■ How to complete this task ■
Provide again, from the entries below, every line from the one containing "Medium Dog: 1" through the one containing "total: 32833.95 -> 35953.95", exactly as written, and no other line.

Material provided below:

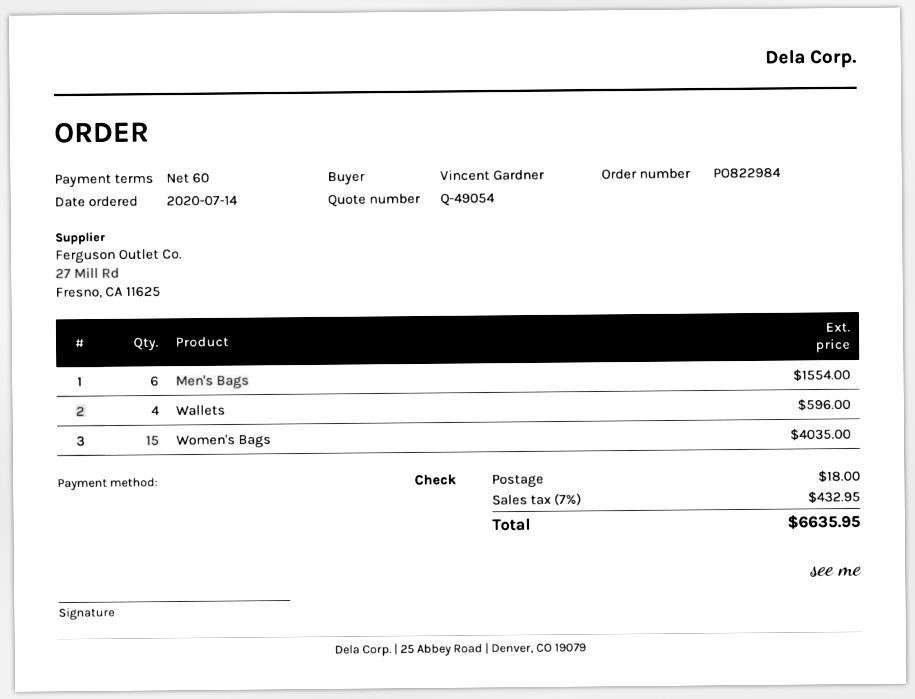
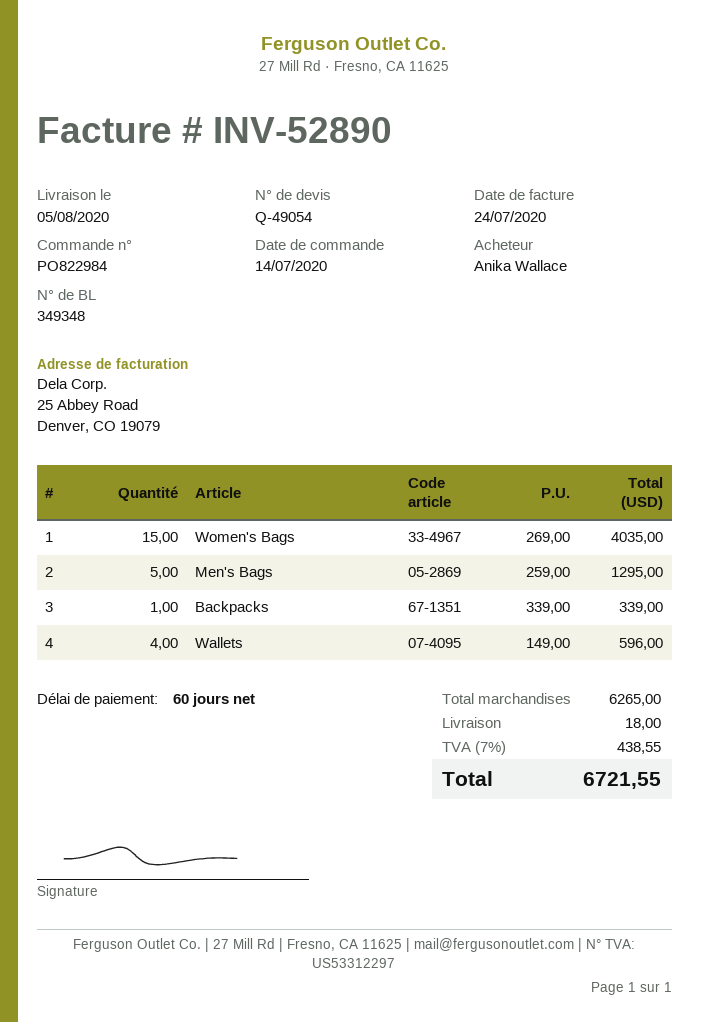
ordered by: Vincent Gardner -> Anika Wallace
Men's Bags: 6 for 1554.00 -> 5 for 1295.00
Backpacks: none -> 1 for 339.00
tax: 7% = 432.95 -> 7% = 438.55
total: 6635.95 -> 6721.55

End of Material provided.
Material provided below:

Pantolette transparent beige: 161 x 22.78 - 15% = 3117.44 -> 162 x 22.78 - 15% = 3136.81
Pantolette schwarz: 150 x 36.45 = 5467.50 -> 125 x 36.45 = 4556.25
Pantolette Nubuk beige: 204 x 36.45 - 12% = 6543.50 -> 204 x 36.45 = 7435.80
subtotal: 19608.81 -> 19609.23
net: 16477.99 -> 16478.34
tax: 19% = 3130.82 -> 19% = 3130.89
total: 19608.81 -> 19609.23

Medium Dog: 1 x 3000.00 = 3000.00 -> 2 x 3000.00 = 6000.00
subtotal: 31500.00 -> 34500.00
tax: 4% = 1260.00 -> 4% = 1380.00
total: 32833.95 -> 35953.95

End of Material provided.

■ Answer space ■
Medium Dog: 1 x 3000.00 = 3000.00 -> 2 x 3000.00 = 6000.00
subtotal: 31500.00 -> 34500.00
tax: 4% = 1260.00 -> 4% = 1380.00
total: 32833.95 -> 35953.95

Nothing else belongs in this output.